Gözyaşlarımı sinirle silip çalan doğrusu yumruklanan kapıya doğru ilerledim. Kapıda hiç ummadığım bir kişiyi Samed'i görmeyi hiç beklemiyordum. Ben birşey demeden içeriye dalmıştı. Arkasından bende girip sinirle bağırmaya başladım "manyak mısın be sen ağabeyim yok evde çık dışarıya çabuk" bunu yapmak zorundaydım burası Mardin'di eğer birisi görse Samed'in eve girdiğini hemen Göktuğ  ağaya söyler ve kıyamet kopardı. Samed elimi tutup "bak Dicle sana tek birşey soracağım. O Göktuğ denen adamı seviyormusun ?" bu nasıl bir soruydu içimden  'hayır ben tek seni seviyorum Samed' diye bağırarak söylemek geliyirdu içimden ama yapamazdım bunu ağabeyime söz vermiştim birkere evlenecektim onunla onun karısı olacaktım. Ellerimi Samed'in elinden çekip konuştum "SEVİYORUM" dedim güçsüz bir sesle.
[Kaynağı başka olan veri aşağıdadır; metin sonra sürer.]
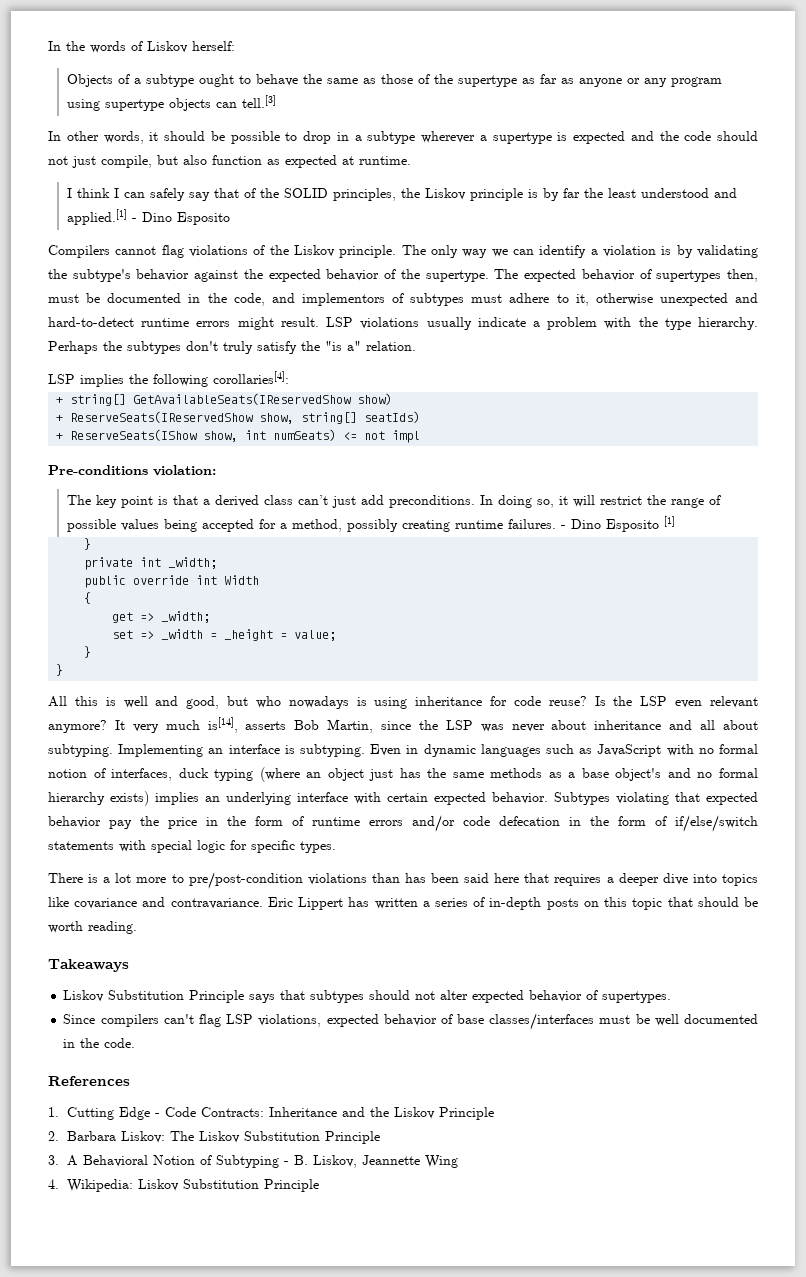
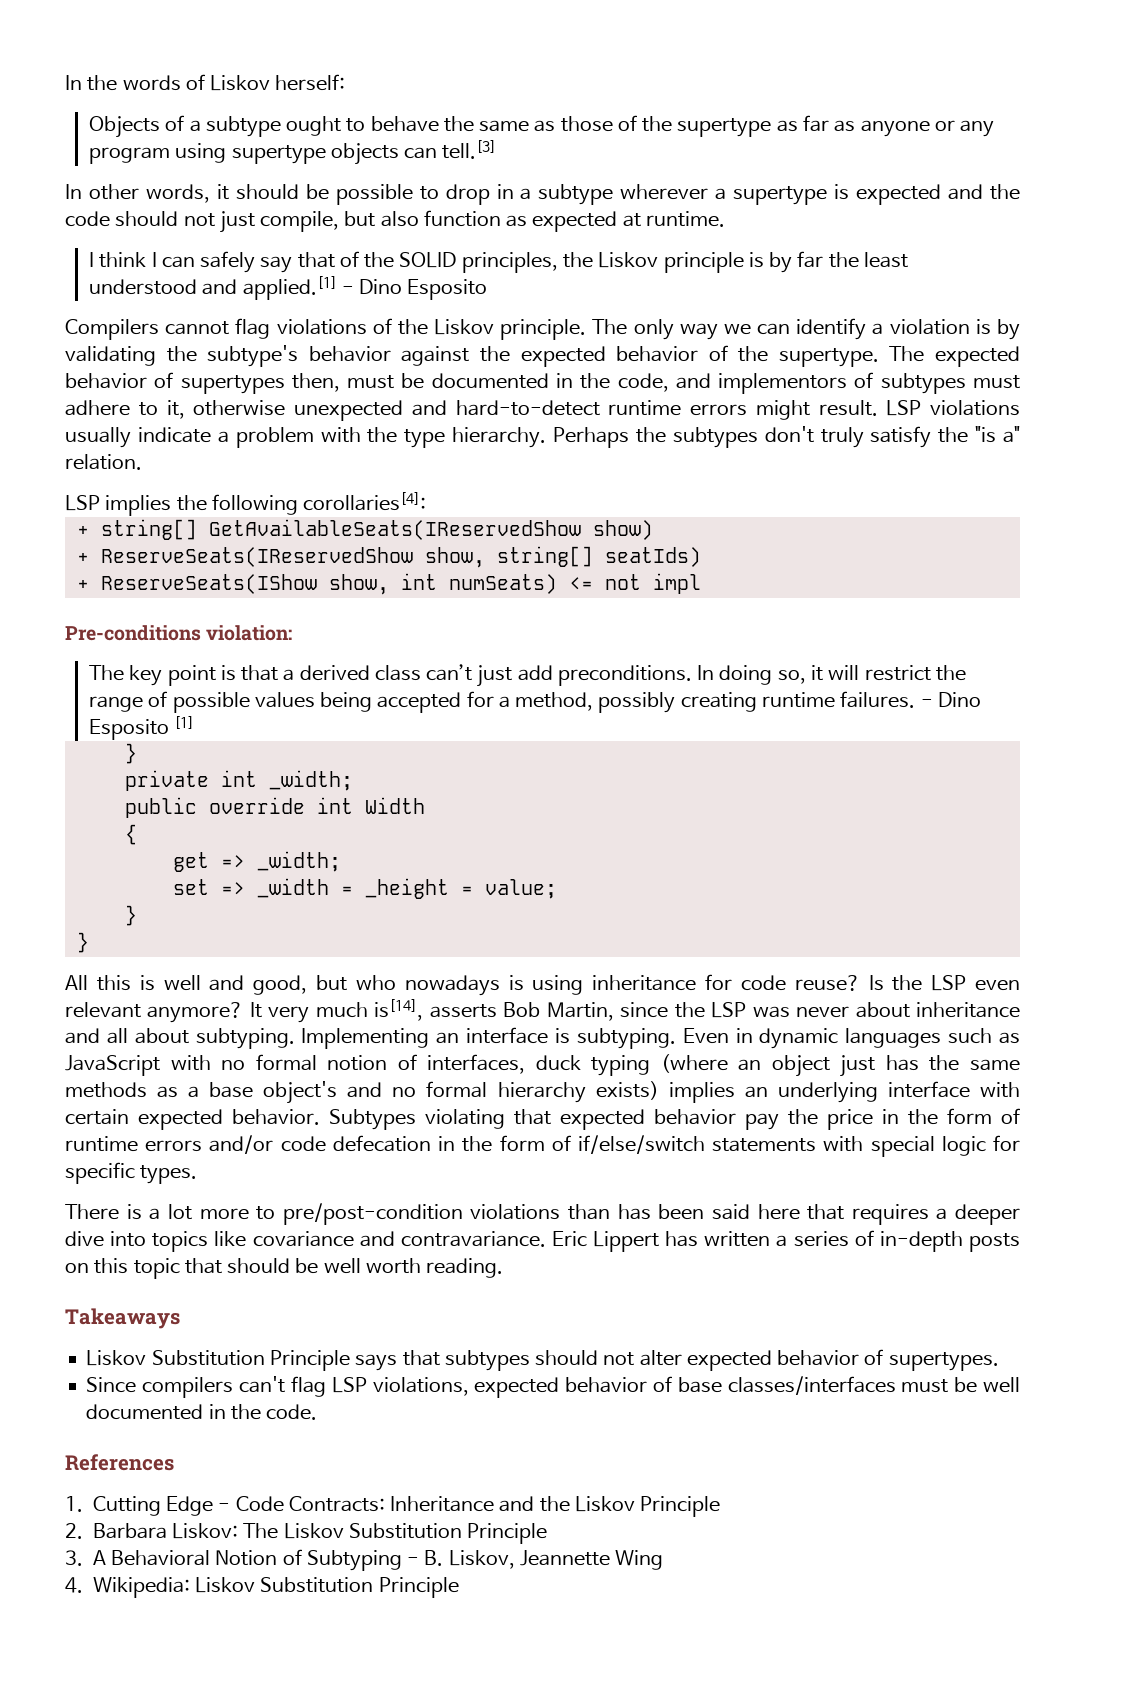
- Eric Lippert has written a series of in-depth posts on this topic that should be worth reading.
+ Eric Lippert has written a series of in-depth posts on this topic that should be well worth reading.

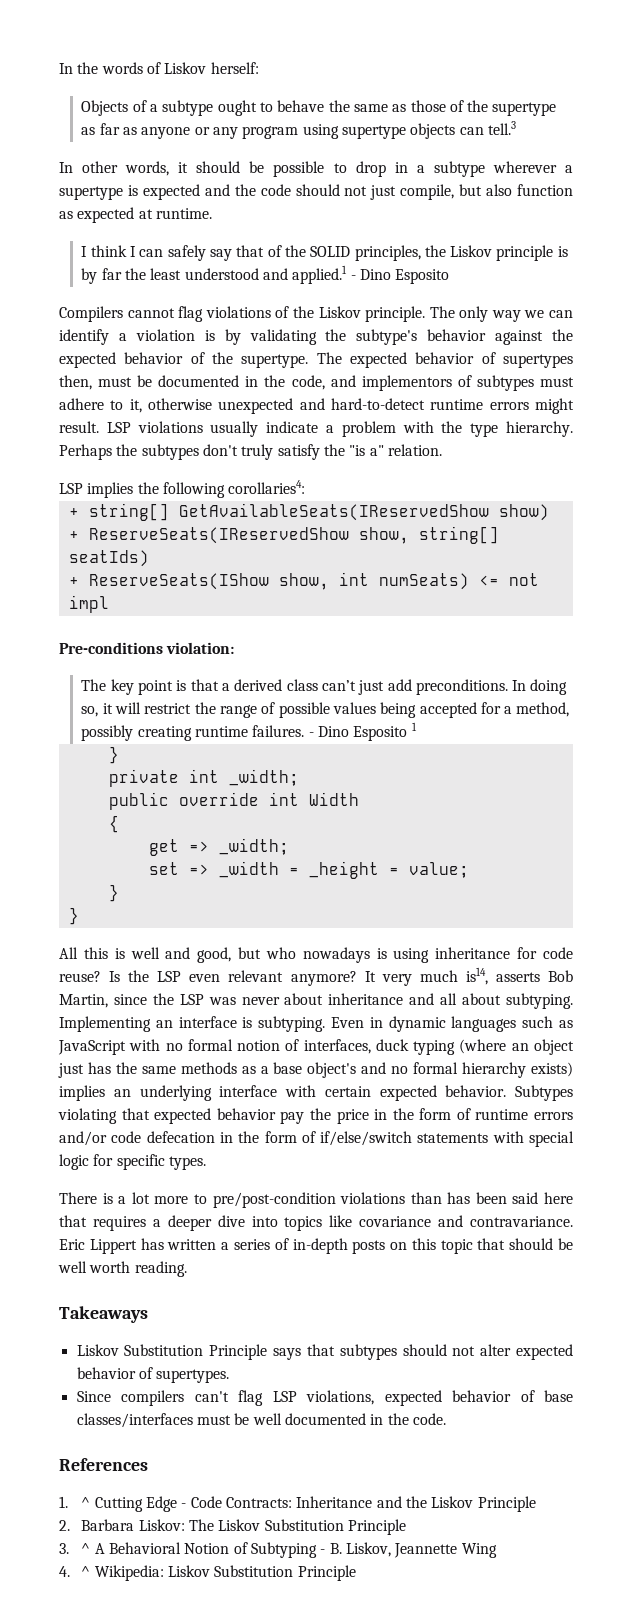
- Objects of a subtype ought to behave the same as those of the supertype as far as anyone or any program using supertype objects can tell.[3]
+ Objects of a subtype ought to behave the same as those of the supertype as far as anyone or any program using supertype objects can tell.3
- I think I can safely say that of the SOLID principles, the Liskov principle is by far the least understood and applied.[1] - Dino Esposito
+ I think I can safely say that of the SOLID principles, the Liskov principle is by far the least understood and applied.1 - Dino Esposito
- LSP implies the following corollaries[4]:
+ LSP implies the following corollaries4:
- - Dino Esposito [1]
+ - Dino Esposito 1
- It very much is[14], asserts Bob Martin, since the LSP was never about inheritance and all about subtyping.
+ It very much is14, asserts Bob Martin, since the LSP was never about inheritance and all about subtyping.
- 1. Cutting Edge - Code Contracts: Inheritance and the Liskov Principle
+ 1. ^ Cutting Edge - Code Contracts: Inheritance and the Liskov Principle
- 3. A Behavioral Notion of Subtyping - B. Liskov, Jeannette Wing
+ 3. ^ A Behavioral Notion of Subtyping - B. Liskov, Jeannette Wing
- 4. Wikipedia: Liskov Substitution Principle
+ 4. ^ Wikipedia: Liskov Substitution Principle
Sinirlenmişti hiçbirşey demedi sadece gözlerinden bir damla süzülüp gitti onu da zaten elinin tersiyle silip gitti. Canım yanıyordu. Şu an saat gecenin ikisi ve ağabeyim yok Samed gelip birşeyler söyleyip gidiyor. Elime kalın kapişonlu hırkamı alıp Midyat sokaklarında yürümeye başladım. Yürürken ağlıyordum aynı anda kulağıma küçük telefonumun yani Samsung Galaxy S3 mini'min kulaklığını kulağıma takip Mustafa Ceceli Askersin şarkısını açıp tekrarlı akıma alıp dinlemeye başladım. Gözlerim yarı kapalı yürümeye devam ediyorum bir yandan da şarkının nakarat kısmını  tekrarlıyorum.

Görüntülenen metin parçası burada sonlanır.